Mr. Romero's counterclaim was settled prior to trial. 3

[¶13] After making all these findings, the district court applied the comparative fault statute and concluded Mr. Bunning's comparative fault barred him from recovering damages. The court stated: The [c]ourt finds and concludes that Mr. Bunning was more than 50 percent at fault for the collision and his injuries. Mr. Bunning was driving 15 mph over the posted speed limit, and he was weaving in and out of traffic during a heavy traffic time as he approached the intersection. Both disinterested witnesses and the WHP trooper indicated he was speeding. Mr. Ojeda described Mr. Bunning's vehicle as weaving in and out of traffic. Both Mr. Romero and Mr. Andazola said Mr. Bunning's vehicle appeared to come out of nowhere. The resulting significant collision and skid marks supported that Mr. Bunning was driving at a high speed. Had Mr. Bunning been driving the speed limit and not weaving in and out of traffic as he approached the intersection, the collision may have been avoided and his injuries may have not been as severe. Although Mr. Bunning had the right of way, he was driving in a manner that was unreasonable and imprudent under the conditions. He did not have due regard to the actual and potential hazards then existing when he approached and crossed the intersection of US 85 and Country West Road. Mr. Bunning admitted he saw Mr. Romero's vehicle at the stop sign waiting to enter and cross southbound US 85, yet he chose to weave in and out of traffic and speed as he approached the intersection. Therefore, because Mr.

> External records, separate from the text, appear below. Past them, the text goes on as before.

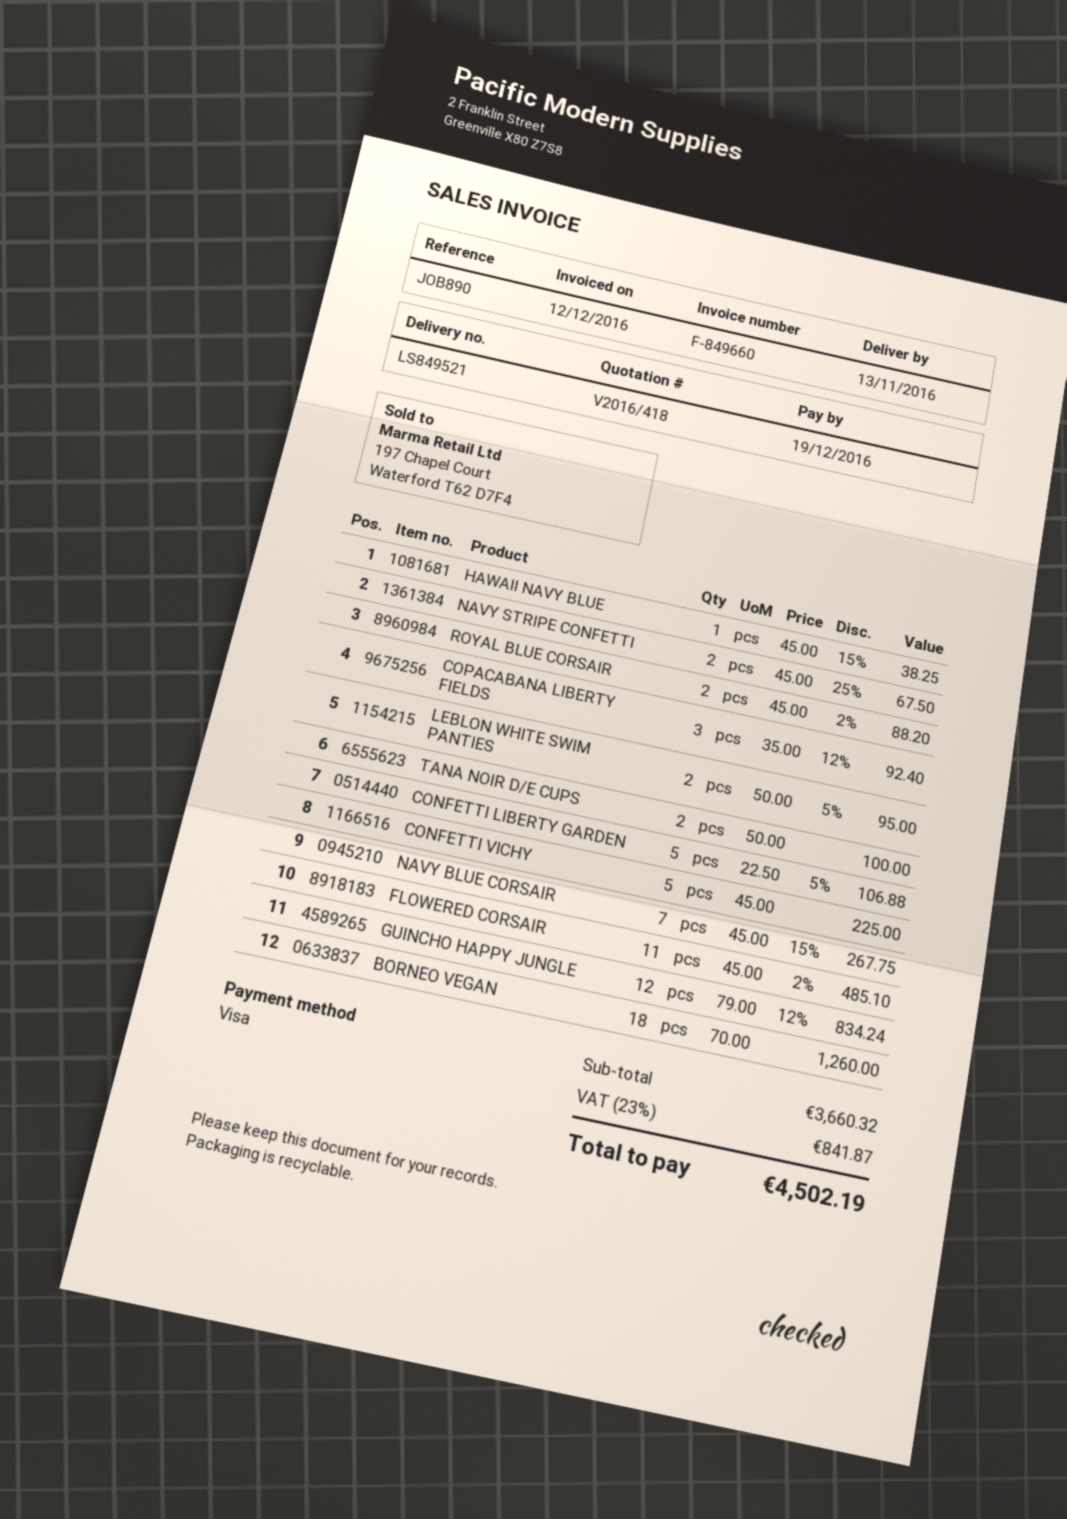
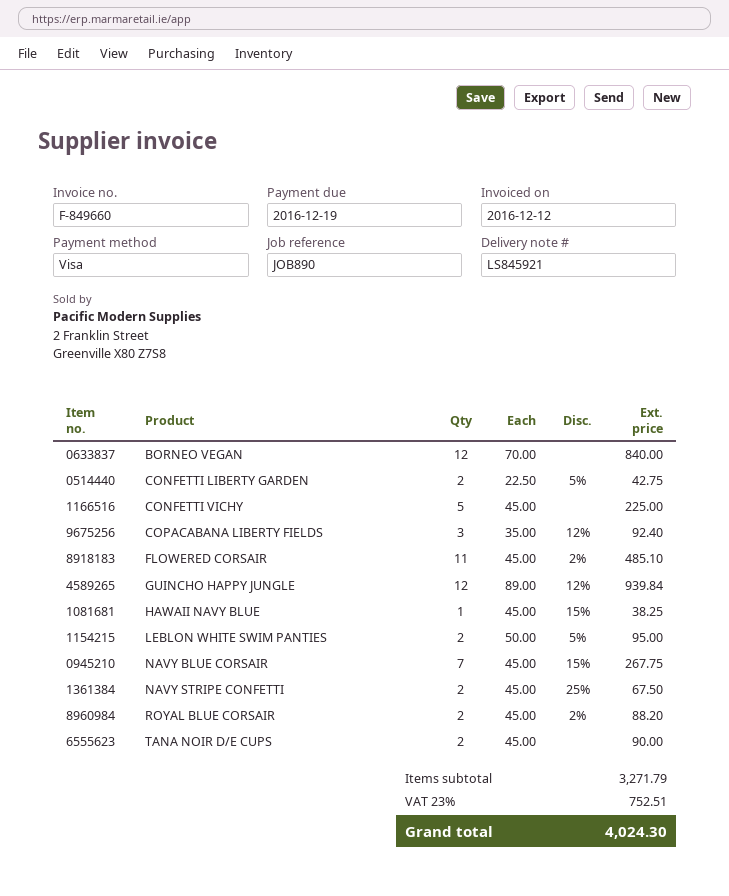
delivery note number: LS849521 -> LS845921
TANA NOIR D/E CUPS: 2 x 50.00 = 100.00 -> 2 x 45.00 = 90.00
CONFETTI LIBERTY GARDEN: 5 x 22.50 - 5% = 106.88 -> 2 x 22.50 - 5% = 42.75
GUINCHO HAPPY JUNGLE: 12 x 79.00 - 12% = 834.24 -> 12 x 89.00 - 12% = 939.84
BORNEO VEGAN: 18 x 70.00 = 1260.00 -> 12 x 70.00 = 840.00
subtotal: 3660.32 -> 3271.79
tax: 23% = 841.87 -> 23% = 752.51
total: 4502.19 -> 4024.30

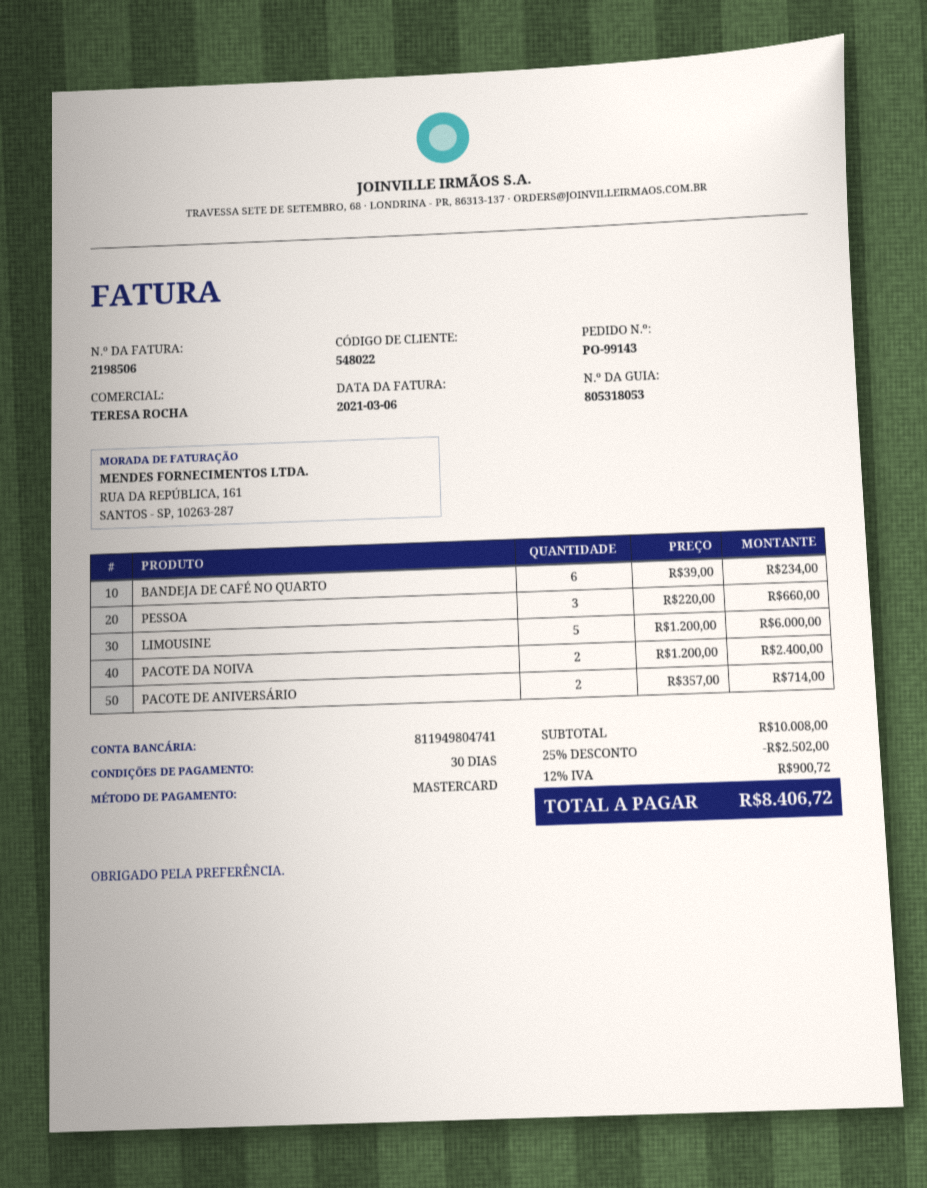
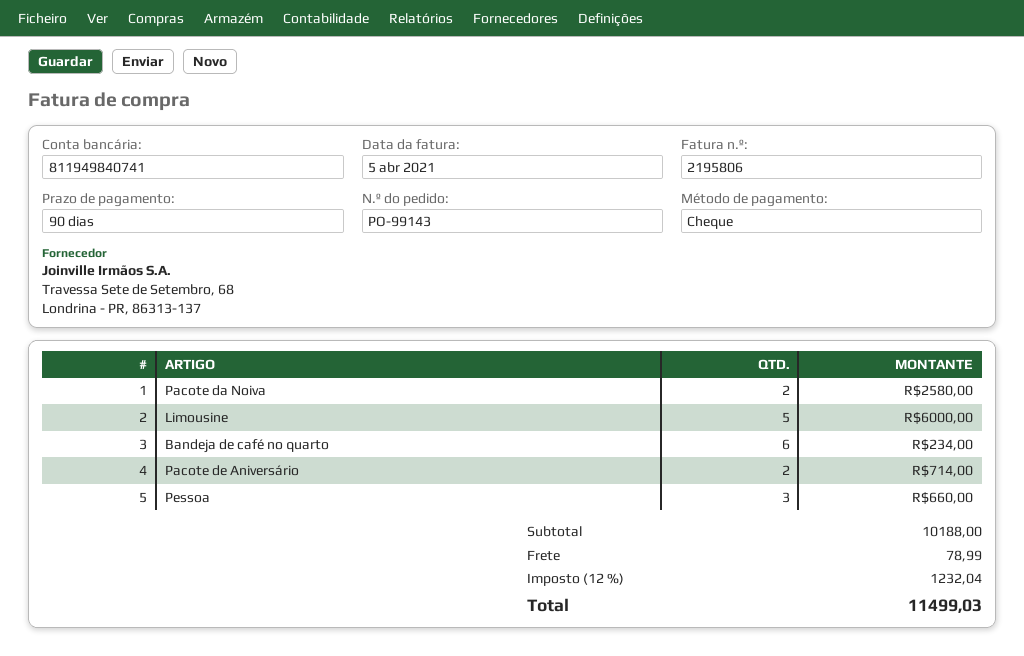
invoice number: 2198506 -> 2195806
invoice date: 2021-03-06 -> 2021-04-05
payment terms: 30 days -> 90 days
payment method: Mastercard -> cheque
bank account: 811949804741 -> 811949840741
PACOTE DA NOIVA: 2 for 2400.00 -> 2 for 2580.00
subtotal: 10008.00 -> 10188.00
discount: 25% = 2502.00 -> none
shipping: none -> 78.99
tax: 12% = 900.72 -> 12% = 1232.04
total: 8406.72 -> 11499.03

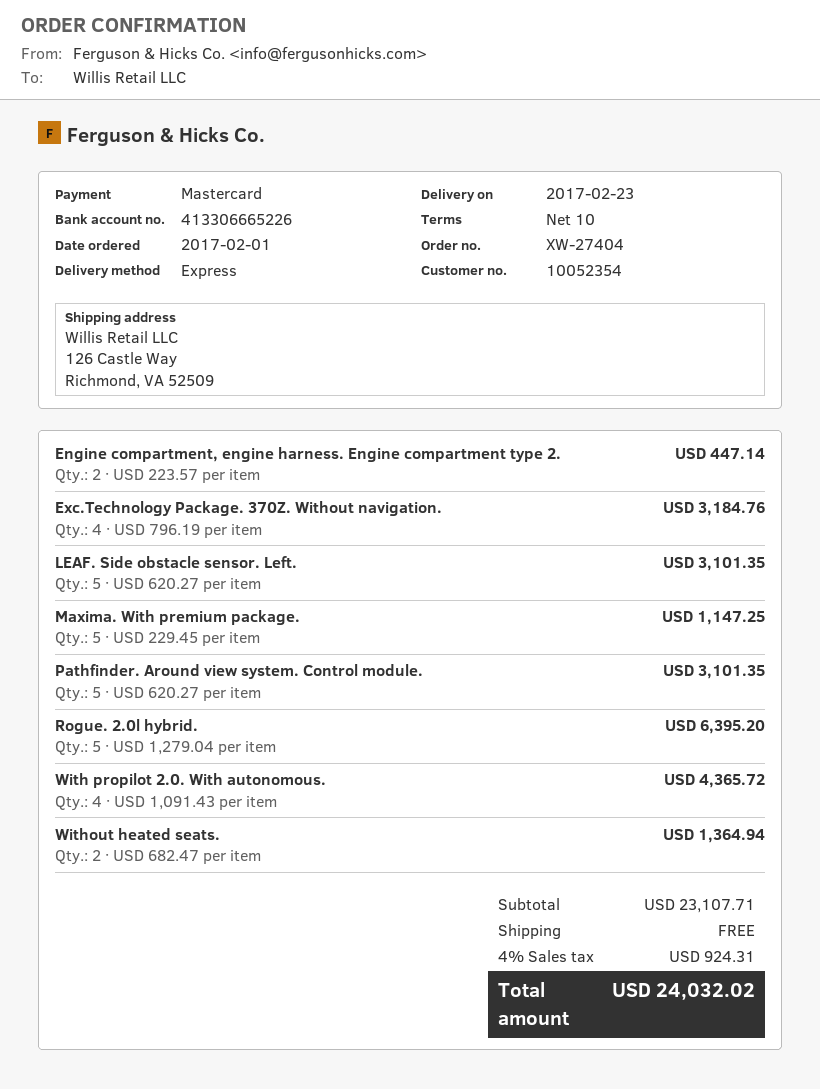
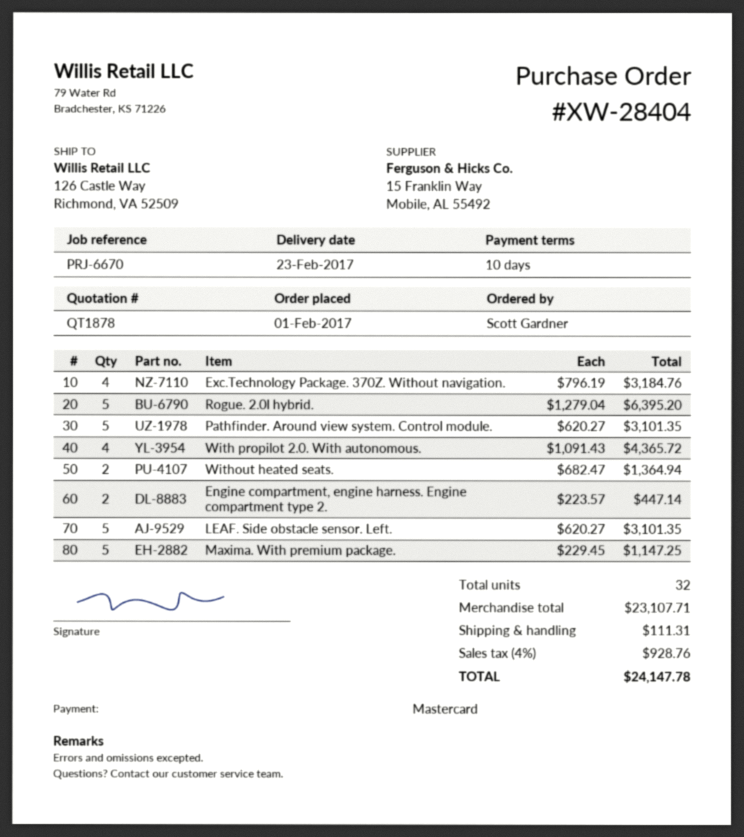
order number: XW-27404 -> XW-28404
shipping: 0.00 -> 111.31
tax: 4% = 924.31 -> 4% = 928.76
total: 24032.02 -> 24147.78

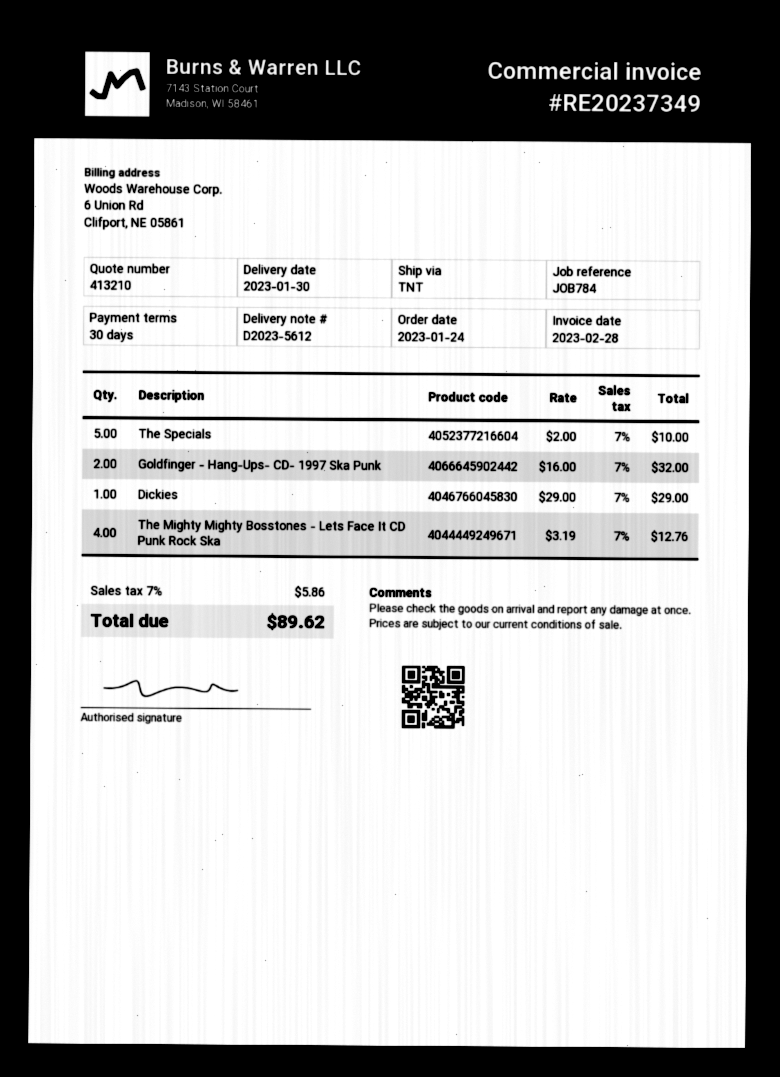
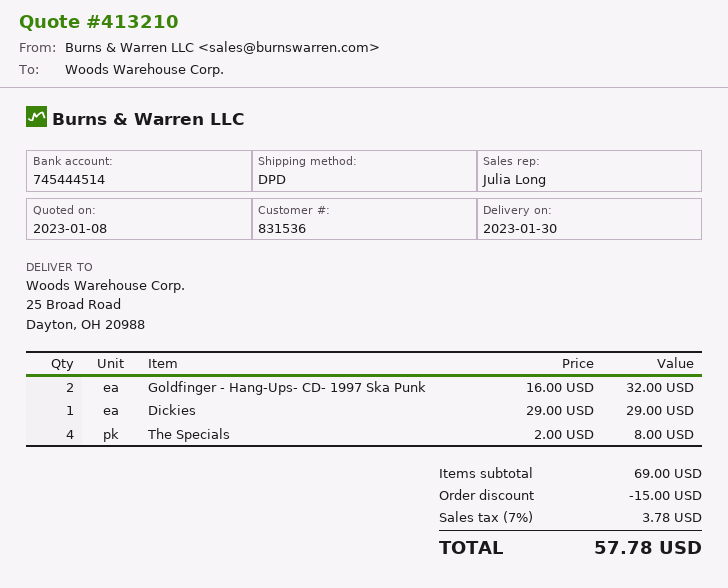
shipping method: TNT -> DPD
The Specials: 5 x 2.00 = 10.00 -> 4 x 2.00 = 8.00
The Mighty Mighty Bosstones - Lets Face It CD Punk Rock Ska: 4 x 3.19 = 12.76 -> none
discount: none -> 15.00
tax: 7% = 5.86 -> 7% = 3.78
total: 89.62 -> 57.78

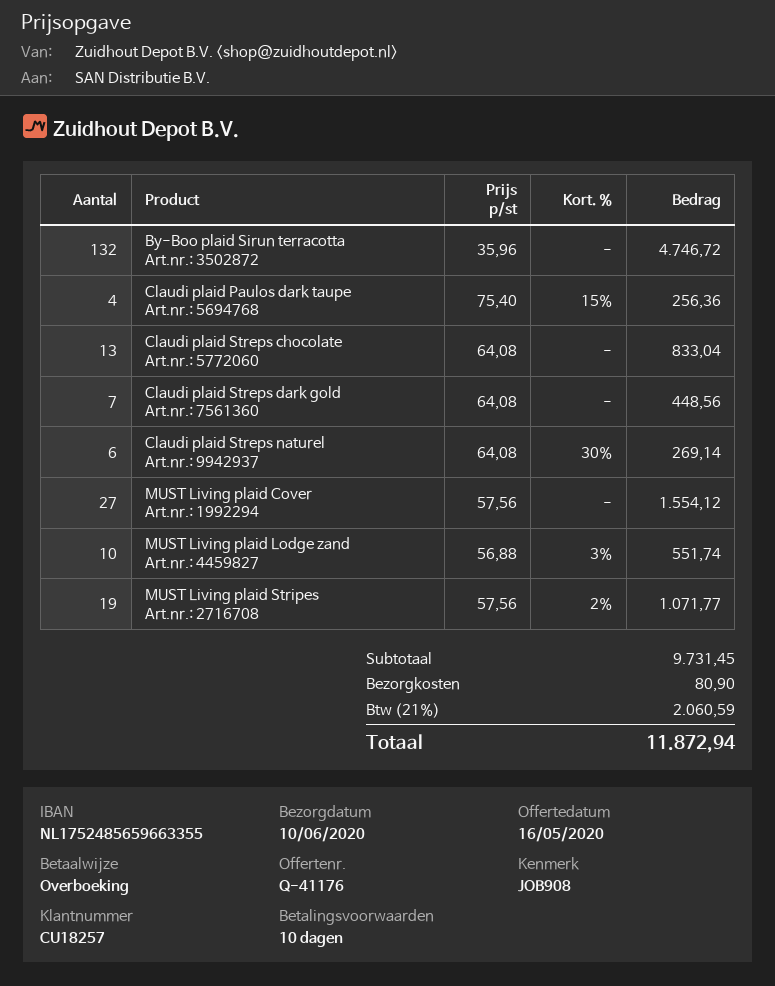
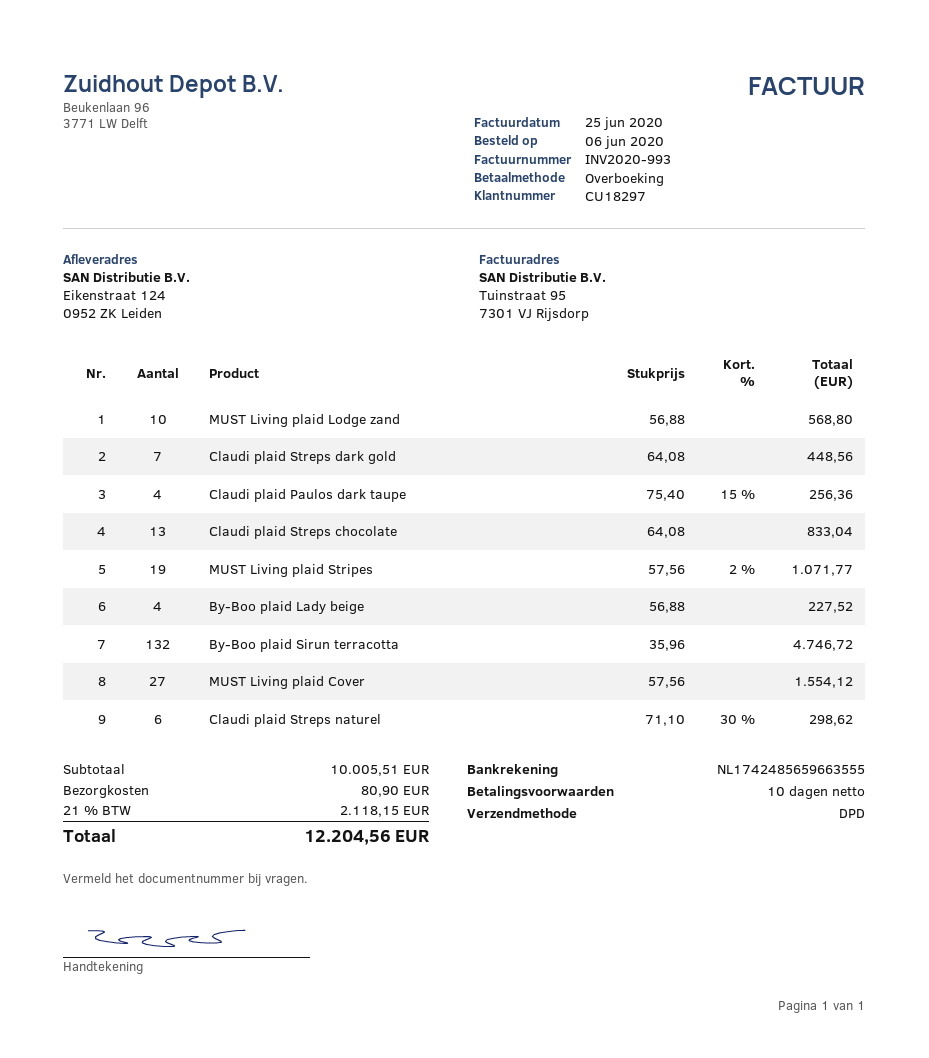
customer number: CU18257 -> CU18297
bank account: NL1752485659663355 -> NL1742485659663555
Claudi plaid Streps naturel: 6 x 64.08 - 30% = 269.14 -> 6 x 71.10 - 30% = 298.62
MUST Living plaid Lodge zand: 10 x 56.88 - 3% = 551.74 -> 10 x 56.88 = 568.80
By-Boo plaid Lady beige: none -> 4 x 56.88 = 227.52
subtotal: 9731.45 -> 10005.51
tax: 21% = 2060.59 -> 21% = 2118.15
total: 11872.94 -> 12204.56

Bunning's portion of fault is more than 50 percent, he is barred from recovering any damages. Wyo. Stat. Ann. 1-1-109(b). The district court entered a judgment, which incorporated its decision order. This appeal followed.

STANDARD OF REVIEW

[¶14] Our standard of review following a bench trial is well-established: The factual findings of a judge are not entitled to the limited review afforded a jury verdict. While the findings are presumptively correct, the appellate court may examine all of the properly admissible evidence in the record. Due regard is given to the opportunity of the trial judge to assess the credibility of the witnesses, and our review does not entail reweighing disputed evidence. Findings of fact will not be set aside unless they are clearly erroneous. A finding is clearly erroneous when, although there is evidence to support it, the reviewing court on the entire evidence is left with the definite and firm conviction that a mistake has been committed. In considering a trial court's factual findings, we assume that the evidence of

the prevailing party below is true and give that party every reasonable inference that can fairly and reasonably be drawn from it. We do not substitute ourselves for the trial court as a finder of facts; instead, we defer to those findings unless they are unsupported by the record or erroneous as a matter of law. The district court's conclusions of law are reviewed de novo.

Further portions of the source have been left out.